T-1636-81 / T-3150-92 / T-956-93

Simpson J.

13/3/98

19 pp.

Admissibility-Crown contesting admissibility of two expert reports filed under R. 482(1) on behalf of Squamish Indian Band-First report authored by Thomas R. Berger (Berger Report), second report written by Dr. Victor Satzewich-Mr. Berger, acknowledged expert in field of native law, asked to provide opinion about advice reasonably diligent Indian would have received from competent lawyer in respect of two specific issues-Most recent expression of test governing admissibility of expert evidence found in R. v.
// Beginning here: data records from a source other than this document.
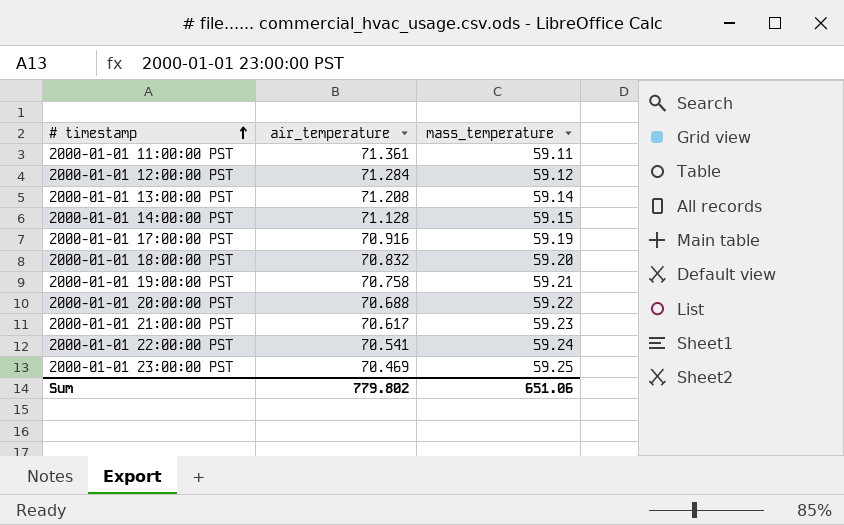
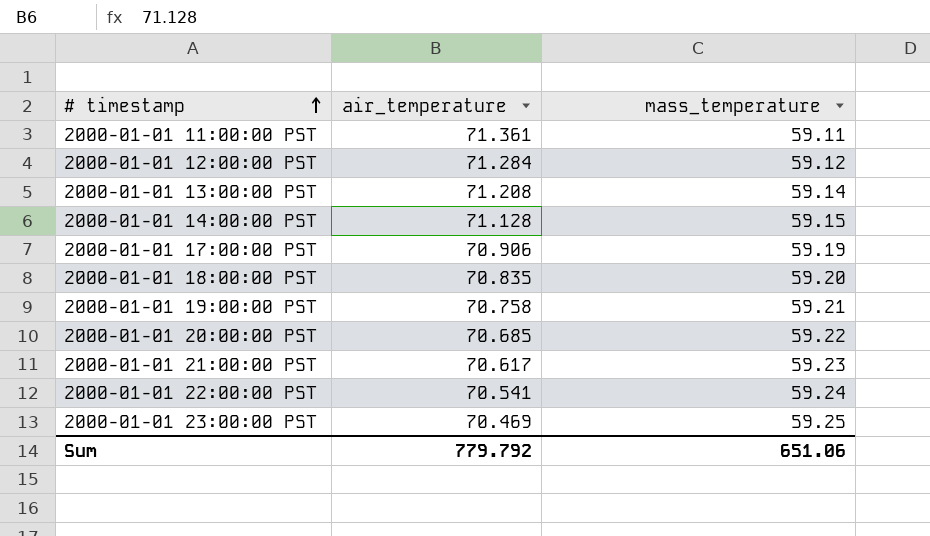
2000-01-01 17:00:00 PST | air_temperature: 70.916 -> 70.906
2000-01-01 18:00:00 PST | air_temperature: 70.832 -> 70.835
2000-01-01 20:00:00 PST | air_temperature: 70.688 -> 70.685
Sum | air_temperature: 779.802 -> 779.792

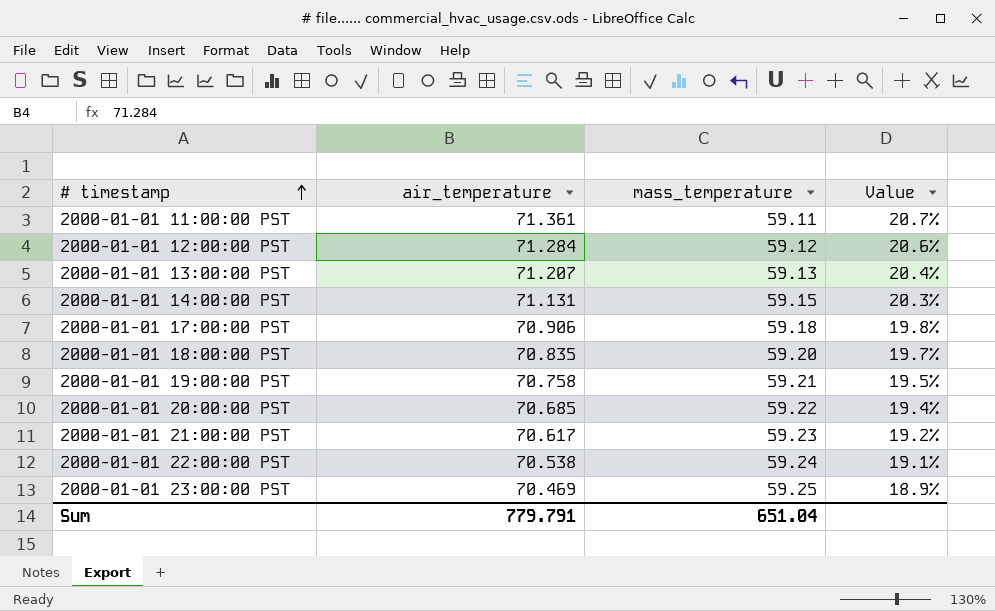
column Value | formula: none -> ([air_temperature] - [mass_temperature]) / [mass_temperature]
2000-01-01 13:00:00 PST | air_temperature: 71.208 -> 71.207
2000-01-01 13:00:00 PST | mass_temperature: 59.14 -> 59.13
2000-01-01 14:00:00 PST | air_temperature: 71.128 -> 71.131
2000-01-01 17:00:00 PST | mass_temperature: 59.19 -> 59.18
2000-01-01 22:00:00 PST | air_temperature: 70.541 -> 70.538
Sum | air_temperature: 779.792 -> 779.791
Sum | mass_temperature: 651.06 -> 651.04

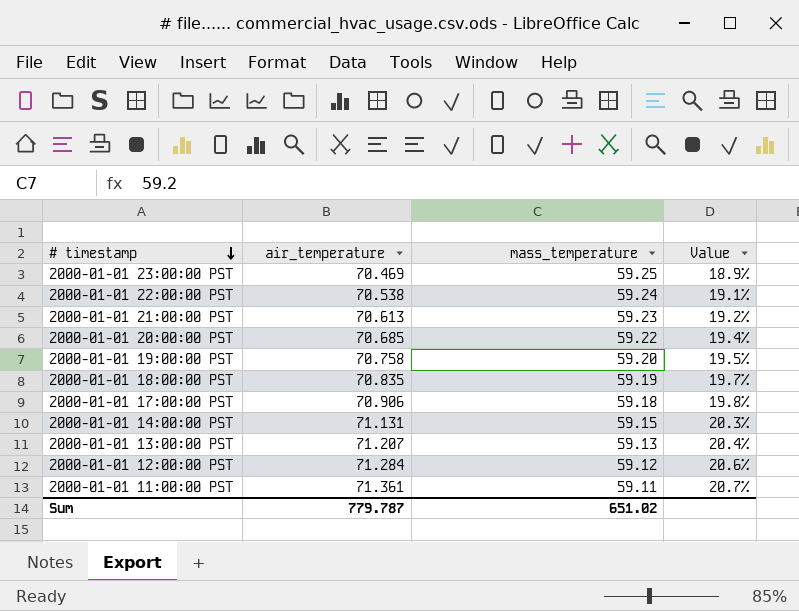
row order: # timestamp ascending -> # timestamp descending
2000-01-01 21:00:00 PST | air_temperature: 70.617 -> 70.613
2000-01-01 19:00:00 PST | mass_temperature: 59.21 -> 59.20
2000-01-01 18:00:00 PST | mass_temperature: 59.20 -> 59.19
Sum | air_temperature: 779.791 -> 779.787
Sum | mass_temperature: 651.04 -> 651.02

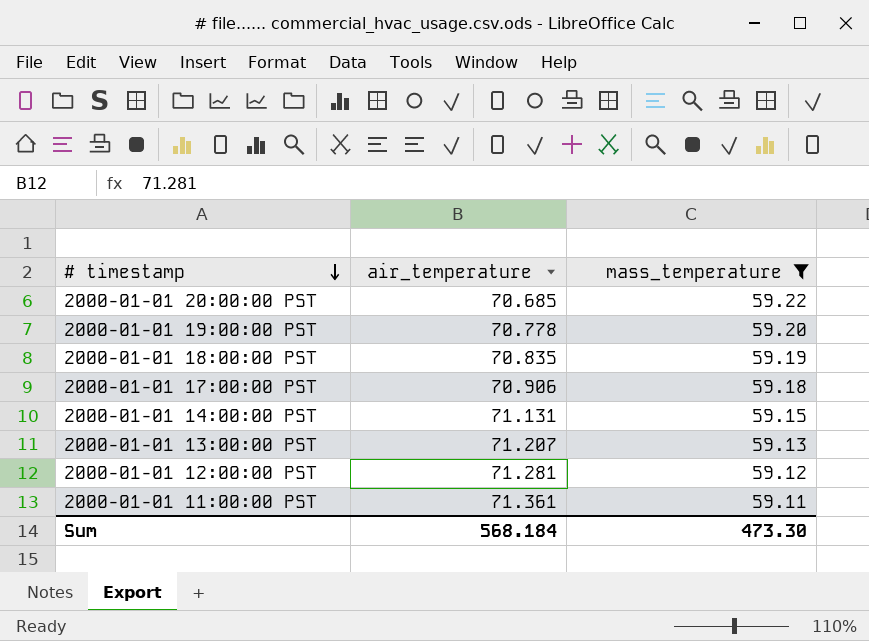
filter: none -> mass_temperature <= 59.22
column Value | formula: ([air_temperature] - [mass_temperature]) / [mass_temperature] -> none
2000-01-01 19:00:00 PST | air_temperature: 70.758 -> 70.778
2000-01-01 12:00:00 PST | air_temperature: 71.284 -> 71.281
Sum | air_temperature: 779.787 -> 568.184
Sum | mass_temperature: 651.02 -> 473.30

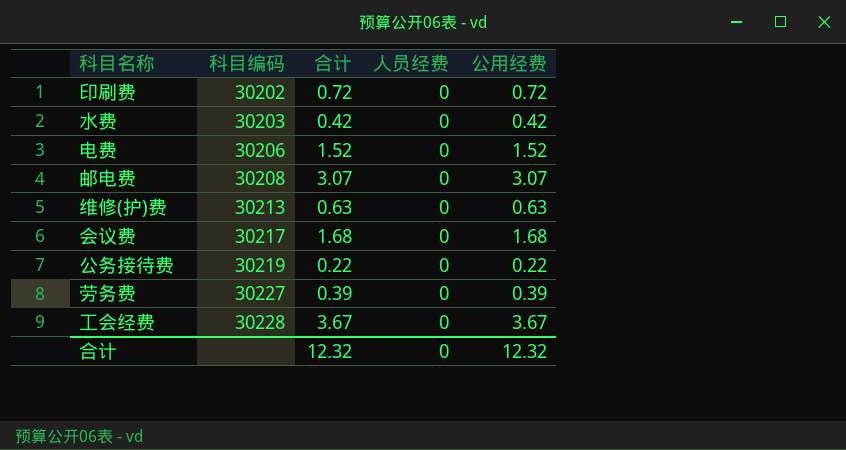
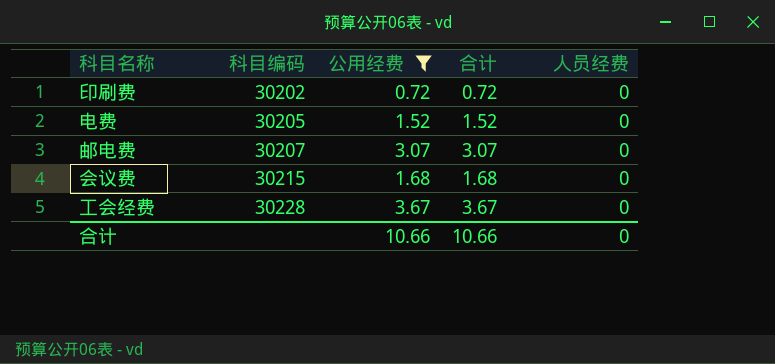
filter: none -> 公用经费 >= 0.72
column 公用经费 | position: 5 -> 3
电费 | 科目编码: 30206 -> 30205
邮电费 | 科目编码: 30208 -> 30207
会议费 | 科目编码: 30217 -> 30215
合计 | 公用经费: 12.32 -> 10.66
合计 | 合计: 12.32 -> 10.66

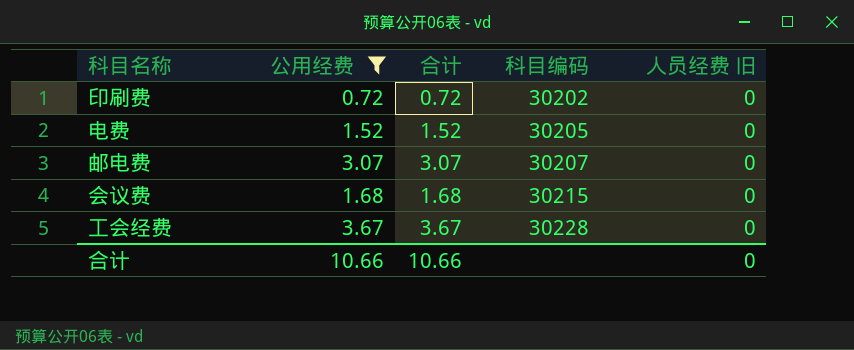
column 科目编码 | position: 2 -> 4
column name: 人员经费 -> 人员经费 旧

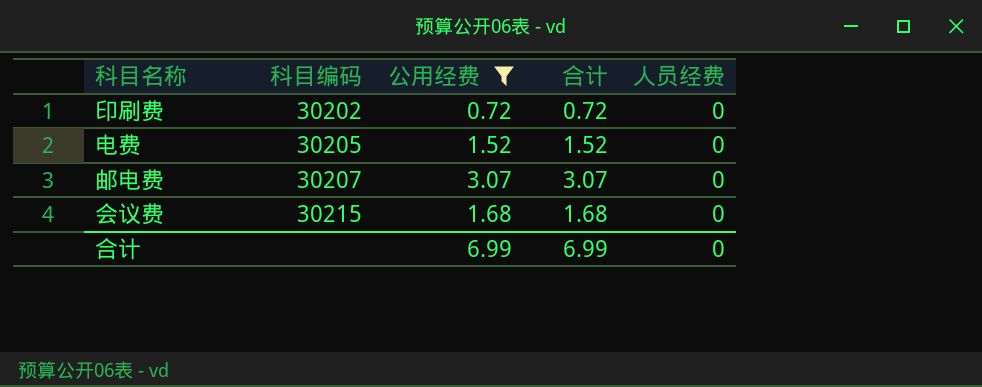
column 科目编码 | position: 4 -> 2
column name: 人员经费 旧 -> 人员经费
row 工会经费: 3.67 | 3.67 | 30228 | 0 -> none
合计 | 公用经费: 10.66 -> 6.99
合计 | 合计: 10.66 -> 6.99

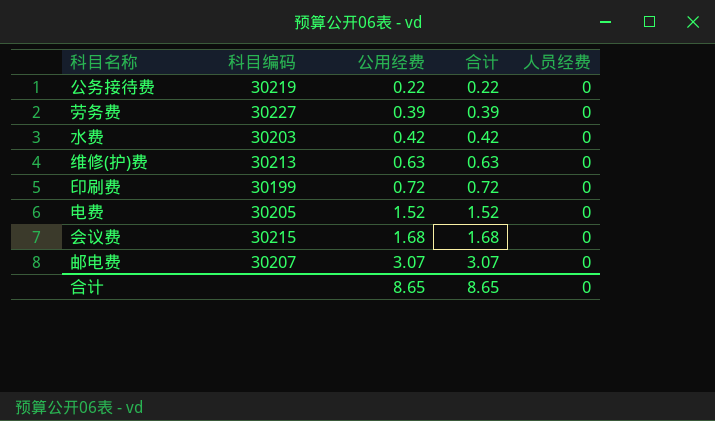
filter: 公用经费 >= 0.72 -> none
row order: 科目编码 ascending -> 公用经费 ascending
印刷费 | 科目编码: 30202 -> 30199
合计 | 公用经费: 6.99 -> 8.65
合计 | 合计: 6.99 -> 8.65

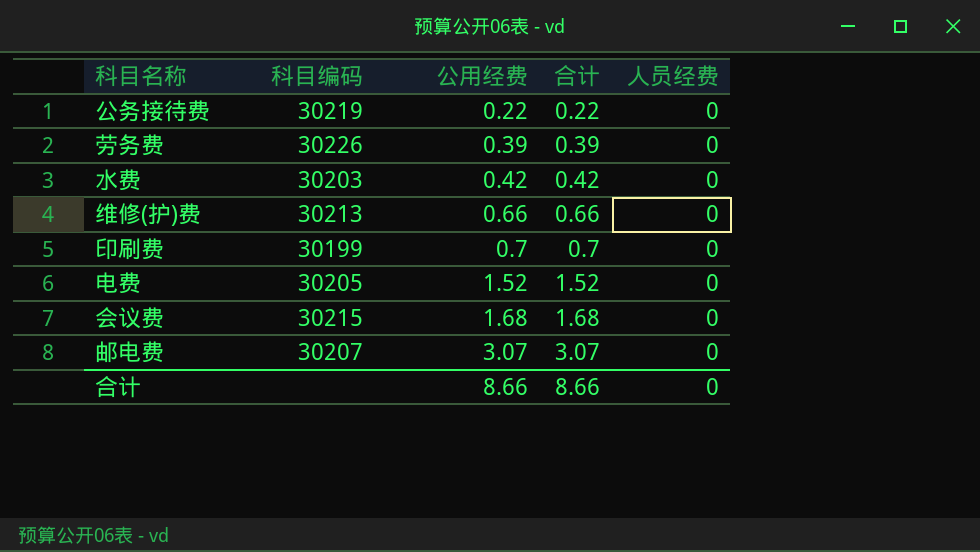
劳务费 | 科目编码: 30227 -> 30226
维修(护)费 | 公用经费: 0.63 -> 0.66
维修(护)费 | 合计: 0.63 -> 0.66
印刷费 | 公用经费: 0.72 -> 0.7
印刷费 | 合计: 0.72 -> 0.7
合计 | 公用经费: 8.65 -> 8.66
合计 | 合计: 8.65 -> 8.66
Mohan, [1994] 2 S.C.R. 9-Admission of expert evidence depends on application of following criteria: relevance, necessity in assisting trier of fact, absence of exclusionary rule, properly qualified expert-Berger Report consisting in large measure of legal argument, will not assist Court in carrying out duties as trier of fact-When expert concludes case law, statute law would be law relied on by ordinary practitioner, opinion will be of little assistance to Court as grounded entirely in law-Such opinion will take on characteristics of legal argument-Berger Report inadmissible in entirety as largely comprised of statements of law which will not assist trier of fact-Dr. Satzewich sociologist asked by counsel for Squamish Indian Band to provide evidence about general policies, practices of Federal Department of Indian Affairs from historical perspective-Satzewich Report offered as general historical material to show how Departmental officials conducted Indian affairs and how they related to Indian bands across Canada-Not proof general Departmental and Indian agent practices were in fact applied in dealings with parties herein-Contents of Report of virtually no relevance to issues, to parties, to Departmental officials who dealt with parties-Conclusions expressed in Satzewich Report about Department's approach to native affairs of minimal relevance, could not be reliably applied to issues before Court-Admission of Satzewich Report into evidence will unduly extend already lengthy trial for no valuable purpose-Report struck out in entirety without leave to amend-Federal Court Rules, C.R.C., c. 663, R. 482(1).